Hirosaki (弘前市, Hirosaki-shi) is an old castle town where many temples and shrines were built to spiritually protect the area from an invasion coming from the north. The town is located 35 kilometers southwest of Aomori city. Hirosaki was the economic, political and cultural center in of the Tsugaru region until it was moved to Aomori city. Long ago it was part of the domain ruled by the Northern Fujiwara clan also known as Oshu Fujiwara during the Heian period. When Minamoto Yoritomo defeated the Taira, the power was transferred to the Nanbu Clan in the early Kamakura period. In 1571, during the Sengoku period, one of the retainers of the Nanbu clan, Oura Tamenobu, led a rebellion against the Nanbu and seized castles in the Tsugaru plains. Hirosaki is the place with the largest production of apples in Japan. The apple horticulture was first introduced in 1877. Today the town produces over 160,000 tons of apples per year with over 3.12 million trees and more than 6,000 orchards. The Hirosaki Apple Park is a place to learn about the fruit and its history with the city as well as see over 1,000 apple trees with more than 60 varieties. For the apple lovers there is the Hirosaki Apple Blossom Festival in May that features the fruit as well as performances by the Ringo Musume (Apple Girls).

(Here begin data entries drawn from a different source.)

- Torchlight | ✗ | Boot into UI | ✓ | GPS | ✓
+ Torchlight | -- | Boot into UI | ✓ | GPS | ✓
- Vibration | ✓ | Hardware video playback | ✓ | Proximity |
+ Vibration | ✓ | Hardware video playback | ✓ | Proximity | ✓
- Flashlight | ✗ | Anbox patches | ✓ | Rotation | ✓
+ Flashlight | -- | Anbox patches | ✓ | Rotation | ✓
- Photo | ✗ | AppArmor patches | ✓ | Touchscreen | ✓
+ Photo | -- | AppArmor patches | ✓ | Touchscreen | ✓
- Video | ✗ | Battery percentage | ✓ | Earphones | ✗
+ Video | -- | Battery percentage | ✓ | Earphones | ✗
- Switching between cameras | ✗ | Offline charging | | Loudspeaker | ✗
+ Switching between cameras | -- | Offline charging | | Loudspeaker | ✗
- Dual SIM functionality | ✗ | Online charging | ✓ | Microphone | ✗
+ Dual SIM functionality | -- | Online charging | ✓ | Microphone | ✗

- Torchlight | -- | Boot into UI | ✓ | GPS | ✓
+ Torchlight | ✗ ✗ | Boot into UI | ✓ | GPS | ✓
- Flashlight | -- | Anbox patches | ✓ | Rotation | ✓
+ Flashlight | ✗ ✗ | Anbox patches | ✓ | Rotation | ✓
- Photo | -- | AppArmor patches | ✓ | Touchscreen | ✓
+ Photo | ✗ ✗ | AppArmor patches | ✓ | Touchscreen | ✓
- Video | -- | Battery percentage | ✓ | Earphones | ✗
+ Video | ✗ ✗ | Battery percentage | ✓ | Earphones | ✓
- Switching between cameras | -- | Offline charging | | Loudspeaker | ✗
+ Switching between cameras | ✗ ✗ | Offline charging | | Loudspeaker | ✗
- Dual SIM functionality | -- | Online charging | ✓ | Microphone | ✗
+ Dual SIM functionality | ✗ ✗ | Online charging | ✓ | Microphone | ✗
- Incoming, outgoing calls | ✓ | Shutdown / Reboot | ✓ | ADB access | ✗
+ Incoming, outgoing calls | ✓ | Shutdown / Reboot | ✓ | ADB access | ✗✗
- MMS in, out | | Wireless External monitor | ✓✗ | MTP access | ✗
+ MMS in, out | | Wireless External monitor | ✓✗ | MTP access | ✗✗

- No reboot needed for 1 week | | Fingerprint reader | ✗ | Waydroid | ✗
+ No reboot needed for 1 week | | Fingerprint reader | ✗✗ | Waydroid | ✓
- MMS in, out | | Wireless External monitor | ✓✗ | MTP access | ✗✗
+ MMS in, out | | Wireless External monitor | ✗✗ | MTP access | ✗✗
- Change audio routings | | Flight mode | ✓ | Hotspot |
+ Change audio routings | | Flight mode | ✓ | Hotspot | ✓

Speaking of festivals, Hirosaki has four big festivals, one for every season. The Cherry Blossom Festival in spring first started in 1918 and has 2,600 sakura trees with 50 varieties blooming. In the summer there is the Neputa Festival, which is similar to the Nebuta Festival in Aomori. It has beautiful illuminated floats, many of which are shaped like a gingko leaf or fan. In the autumn is the Chrysanthemum and Maple Leaf Festival where there are large objects like dolls and pagodas draped in chrysanthemums with maple leaves adorning the background. Then in the winter is the Hirosaki Castle Snow Lantern Festival. During this time 150 large and small Japanese lanterns are made with artwork of famous historical, mythical or popular figures. In Hirosaki park 300 mini igloos are made and illuminated with candles. A great thing about Hirosaki is their use of old buildings. The city chooses to not demolish old unused buildings, but work on renovating them for modern use. Like the Ishibaki house in the Kamenokomachi district, which was built over 250 years ago, is now being used as a liquor store. There are companies dedicated to keeping the amazing architecture of days past, but modifying them for practical use.